§ **EXERCISE**
The data below calls for an exact copy.

Structured diff data:
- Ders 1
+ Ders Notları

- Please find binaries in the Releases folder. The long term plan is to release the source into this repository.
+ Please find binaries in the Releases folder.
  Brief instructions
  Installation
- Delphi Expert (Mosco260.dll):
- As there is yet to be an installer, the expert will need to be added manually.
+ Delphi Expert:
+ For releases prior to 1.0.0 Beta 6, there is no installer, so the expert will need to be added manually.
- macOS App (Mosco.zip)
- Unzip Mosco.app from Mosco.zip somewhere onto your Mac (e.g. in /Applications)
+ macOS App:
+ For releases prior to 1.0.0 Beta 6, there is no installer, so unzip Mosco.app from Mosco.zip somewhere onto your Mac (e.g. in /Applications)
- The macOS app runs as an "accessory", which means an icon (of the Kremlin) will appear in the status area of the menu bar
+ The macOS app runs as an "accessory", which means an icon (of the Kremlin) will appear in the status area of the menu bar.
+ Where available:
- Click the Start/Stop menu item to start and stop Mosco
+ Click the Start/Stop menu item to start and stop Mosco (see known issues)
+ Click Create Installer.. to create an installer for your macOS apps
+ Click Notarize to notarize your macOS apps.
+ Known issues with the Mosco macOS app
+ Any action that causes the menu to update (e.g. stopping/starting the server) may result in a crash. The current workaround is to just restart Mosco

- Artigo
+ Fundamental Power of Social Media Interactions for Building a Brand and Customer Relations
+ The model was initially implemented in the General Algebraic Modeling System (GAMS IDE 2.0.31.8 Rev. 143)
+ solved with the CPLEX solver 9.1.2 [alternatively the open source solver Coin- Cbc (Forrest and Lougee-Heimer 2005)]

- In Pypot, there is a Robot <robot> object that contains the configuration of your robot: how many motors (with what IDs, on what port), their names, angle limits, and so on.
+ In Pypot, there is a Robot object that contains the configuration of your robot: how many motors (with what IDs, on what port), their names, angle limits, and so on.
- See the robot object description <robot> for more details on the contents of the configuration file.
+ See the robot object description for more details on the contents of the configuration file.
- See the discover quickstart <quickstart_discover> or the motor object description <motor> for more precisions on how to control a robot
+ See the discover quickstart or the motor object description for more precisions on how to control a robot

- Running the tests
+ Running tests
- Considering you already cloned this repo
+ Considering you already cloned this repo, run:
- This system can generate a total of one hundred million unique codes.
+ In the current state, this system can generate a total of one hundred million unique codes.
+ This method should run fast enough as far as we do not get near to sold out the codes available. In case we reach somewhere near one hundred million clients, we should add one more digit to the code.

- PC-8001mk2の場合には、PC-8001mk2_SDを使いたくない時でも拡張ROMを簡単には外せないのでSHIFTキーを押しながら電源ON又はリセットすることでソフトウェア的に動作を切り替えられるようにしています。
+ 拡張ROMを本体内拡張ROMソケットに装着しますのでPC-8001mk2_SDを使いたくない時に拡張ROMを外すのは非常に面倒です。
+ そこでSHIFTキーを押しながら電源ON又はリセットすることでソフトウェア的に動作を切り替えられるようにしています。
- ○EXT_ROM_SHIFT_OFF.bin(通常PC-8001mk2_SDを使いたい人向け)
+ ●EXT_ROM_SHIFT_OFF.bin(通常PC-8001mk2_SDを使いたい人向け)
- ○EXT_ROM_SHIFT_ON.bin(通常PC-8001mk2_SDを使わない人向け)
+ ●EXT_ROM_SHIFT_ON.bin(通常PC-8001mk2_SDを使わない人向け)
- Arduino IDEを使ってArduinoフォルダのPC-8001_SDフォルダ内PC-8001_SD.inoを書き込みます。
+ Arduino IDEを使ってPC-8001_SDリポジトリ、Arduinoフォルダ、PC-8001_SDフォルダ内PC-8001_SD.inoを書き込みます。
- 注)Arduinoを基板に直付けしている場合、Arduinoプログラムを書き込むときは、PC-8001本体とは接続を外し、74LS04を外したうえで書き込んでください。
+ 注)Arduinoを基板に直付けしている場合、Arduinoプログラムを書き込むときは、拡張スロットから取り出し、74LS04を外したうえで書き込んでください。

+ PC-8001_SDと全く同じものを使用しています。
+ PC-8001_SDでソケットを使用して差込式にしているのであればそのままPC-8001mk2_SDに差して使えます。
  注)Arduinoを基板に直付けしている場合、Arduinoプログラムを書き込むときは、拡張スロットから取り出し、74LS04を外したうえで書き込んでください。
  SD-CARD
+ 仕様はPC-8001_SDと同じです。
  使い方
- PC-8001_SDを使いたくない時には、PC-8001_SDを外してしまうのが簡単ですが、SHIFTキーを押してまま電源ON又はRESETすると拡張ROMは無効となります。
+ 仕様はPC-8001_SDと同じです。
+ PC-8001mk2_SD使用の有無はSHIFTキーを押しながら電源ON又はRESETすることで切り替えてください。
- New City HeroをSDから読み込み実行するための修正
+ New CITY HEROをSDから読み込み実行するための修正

§ **FINISHED TASK**
- Ders 1
+ Ders Notları

- Please find binaries in the Releases folder. The long term plan is to release the source into this repository.
+ Please find binaries in the Releases folder.
  Brief instructions
  Installation
- Delphi Expert (Mosco260.dll):
- As there is yet to be an installer, the expert will need to be added manually.
+ Delphi Expert:
+ For releases prior to 1.0.0 Beta 6, there is no installer, so the expert will need to be added manually.
- macOS App (Mosco.zip)
- Unzip Mosco.app from Mosco.zip somewhere onto your Mac (e.g. in /Applications)
+ macOS App:
+ For releases prior to 1.0.0 Beta 6, there is no installer, so unzip Mosco.app from Mosco.zip somewhere onto your Mac (e.g. in /Applications)
- The macOS app runs as an "accessory", which means an icon (of the Kremlin) will appear in the status area of the menu bar
+ The macOS app runs as an "accessory", which means an icon (of the Kremlin) will appear in the status area of the menu bar.
+ Where available:
- Click the Start/Stop menu item to start and stop Mosco
+ Click the Start/Stop menu item to start and stop Mosco (see known issues)
+ Click Create Installer.. to create an installer for your macOS apps
+ Click Notarize to notarize your macOS apps.
+ Known issues with the Mosco macOS app
+ Any action that causes the menu to update (e.g. stopping/starting the server) may result in a crash. The current workaround is to just restart Mosco

- Artigo
+ Fundamental Power of Social Media Interactions for Building a Brand and Customer Relations
+ The model was initially implemented in the General Algebraic Modeling System (GAMS IDE 2.0.31.8 Rev. 143)
+ solved with the CPLEX solver 9.1.2 [alternatively the open source solver Coin- Cbc (Forrest and Lougee-Heimer 2005)]

- In Pypot, there is a Robot <robot> object that contains the configuration of your robot: how many motors (with what IDs, on what port), their names, angle limits, and so on.
+ In Pypot, there is a Robot object that contains the configuration of your robot: how many motors (with what IDs, on what port), their names, angle limits, and so on.
- See the robot object description <robot> for more details on the contents of the configuration file.
+ See the robot object description for more details on the contents of the configuration file.
- See the discover quickstart <quickstart_discover> or the motor object description <motor> for more precisions on how to control a robot
+ See the discover quickstart or the motor object description for more precisions on how to control a robot

- Running the tests
+ Running tests
- Considering you already cloned this repo
+ Considering you already cloned this repo, run:
- This system can generate a total of one hundred million unique codes.
+ In the current state, this system can generate a total of one hundred million unique codes.
+ This method should run fast enough as far as we do not get near to sold out the codes available. In case we reach somewhere near one hundred million clients, we should add one more digit to the code.

- PC-8001mk2の場合には、PC-8001mk2_SDを使いたくない時でも拡張ROMを簡単には外せないのでSHIFTキーを押しながら電源ON又はリセットすることでソフトウェア的に動作を切り替えられるようにしています。
+ 拡張ROMを本体内拡張ROMソケットに装着しますのでPC-8001mk2_SDを使いたくない時に拡張ROMを外すのは非常に面倒です。
+ そこでSHIFTキーを押しながら電源ON又はリセットすることでソフトウェア的に動作を切り替えられるようにしています。
- ○EXT_ROM_SHIFT_OFF.bin(通常PC-8001mk2_SDを使いたい人向け)
+ ●EXT_ROM_SHIFT_OFF.bin(通常PC-8001mk2_SDを使いたい人向け)
- ○EXT_ROM_SHIFT_ON.bin(通常PC-8001mk2_SDを使わない人向け)
+ ●EXT_ROM_SHIFT_ON.bin(通常PC-8001mk2_SDを使わない人向け)
- Arduino IDEを使ってArduinoフォルダのPC-8001_SDフォルダ内PC-8001_SD.inoを書き込みます。
+ Arduino IDEを使ってPC-8001_SDリポジトリ、Arduinoフォルダ、PC-8001_SDフォルダ内PC-8001_SD.inoを書き込みます。
- 注)Arduinoを基板に直付けしている場合、Arduinoプログラムを書き込むときは、PC-8001本体とは接続を外し、74LS04を外したうえで書き込んでください。
+ 注)Arduinoを基板に直付けしている場合、Arduinoプログラムを書き込むときは、拡張スロットから取り出し、74LS04を外したうえで書き込んでください。

+ PC-8001_SDと全く同じものを使用しています。
+ PC-8001_SDでソケットを使用して差込式にしているのであればそのままPC-8001mk2_SDに差して使えます。
  注)Arduinoを基板に直付けしている場合、Arduinoプログラムを書き込むときは、拡張スロットから取り出し、74LS04を外したうえで書き込んでください。
  SD-CARD
+ 仕様はPC-8001_SDと同じです。
  使い方
- PC-8001_SDを使いたくない時には、PC-8001_SDを外してしまうのが簡単ですが、SHIFTキーを押してまま電源ON又はRESETすると拡張ROMは無効となります。
+ 仕様はPC-8001_SDと同じです。
+ PC-8001mk2_SD使用の有無はSHIFTキーを押しながら電源ON又はRESETすることで切り替えてください。
- New City HeroをSDから読み込み実行するための修正
+ New CITY HEROをSDから読み込み実行するための修正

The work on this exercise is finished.